How can social media help the library continue to provide a high quality learning experience to students in spite of these changes? The increasing budgetary pressures means that we need to be innovative and find creative ways to provide existing and new services. Using social media in the library could, among others, help us to do the following:
- listen to what our users say about us and respond to to them promptly
- inform them about new services, resources etc..
- engage with our users by communicating with them in real time e.g. through chat on Facebook
- enable staff in the library to communicate across and outside teams to generate ideas.
We already do some of this. However, there has not yet really been a real shift in how we connect to our users and we are still using social media with a web 1.0 mindset, as a broadcasting rather than as conversational tool (comment by Jon Crowley in Spencer Fry’s post). As Spencer Fry comments, the use of social media should be ingrained in the culture’ of the organisation and not simply be an add on to what we do, thrown in for good measure, to keep with the times. It should not be about volume, followers and followers but about what we do with the information etc. As a library, we need to have a strategy about social media, decide on ways to use it and what we aim to gain from it.

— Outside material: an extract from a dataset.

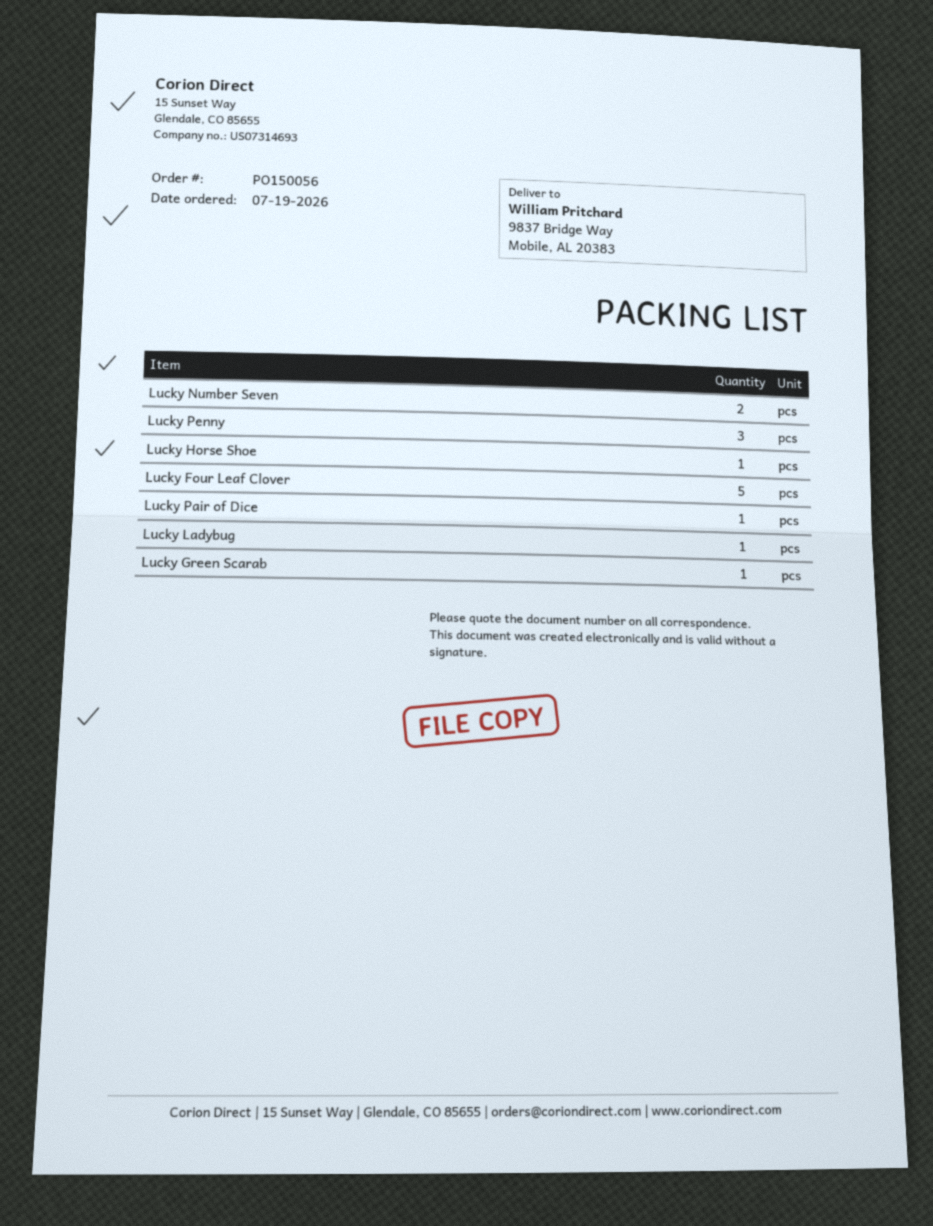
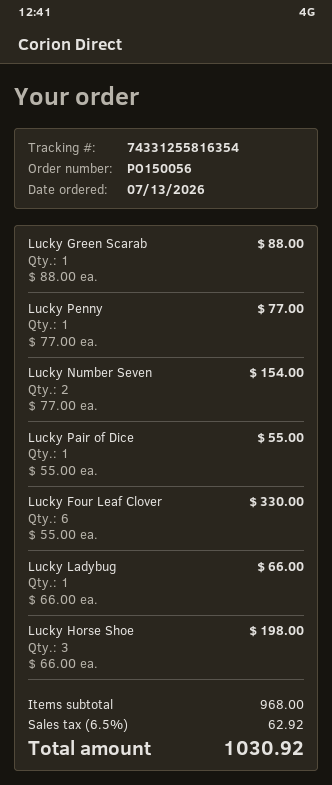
order date: 2026-07-19 -> 2026-07-13
Lucky Penny: 3 -> 1
Lucky Horse Shoe: 1 -> 3
Lucky Four Leaf Clover: 5 -> 6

The question is: how does the use of social media become ingrained in the culture of the library? More and more staff are using facebook and twitter in their personal lives but these are pockets of use here and there and is not part of the working culture yet. How could it become so? Encouraging staff to communicate within the library by the means of social networks could be a starting point. But this is an initiative which needs to be endorsed and encouraged by senior management who need to see it as a valid way to communicate and not as a way to waste time. Striking the right balance is not easy. Bennett, Pitt and Owers (2010) give examples of a company that has Facebook Friday, giving staff one hour on Fridays to update profile and communicate with colleagues.
Is it simply blue sky thinking? Not really. Companies are now being told to ignore social media at their peril (Li and Bernoff, 2008). However, it may involve reorganising the way we do things and reshuffling resources in a way that we are not ready for. Are we ready to let go and release control? Using social media in organisations involve rethinking the way we do things and, as Bennett Pitt and Owers (2010) comments, need to go even further than this:
“In order for organisations to experience the unequivocal business value of social networking tools, the traditional forms of institutional power and management strategy has to shift to a more horizontal diffused network. This will undoubtedly lead to increased brand reputation, a more open, transparent culture and more effective and efficient way of working. It is essential that employers recognise and understand the potential of the latest innovations and make a concerted effort to incorporate them at a strategic level. Having email and a company intranet is no longer sufficient for a twenty first century workplace” (Bennett, Pitt and Owers, 2010)
BENNETT, K., PITT, M. and OWERS, M. (2010) Workplace impact of social networking. Available from: http://www.ljmu.ac.uk/BLT/BUE_Docs/Amended_PROCEEDINGS_BEAN_2010_WEB_VERSION_07.pdf [Accessed 27/02/11]
FRY, S. (2010) Down with social Weblog [Online] 25th August. Available from: http://spencerfry.com/down-with-social [Accessed 27/02/11]
LI, C., & BERNOFF, J. (2008). Groundswell. Boston: Harvard Business School Press.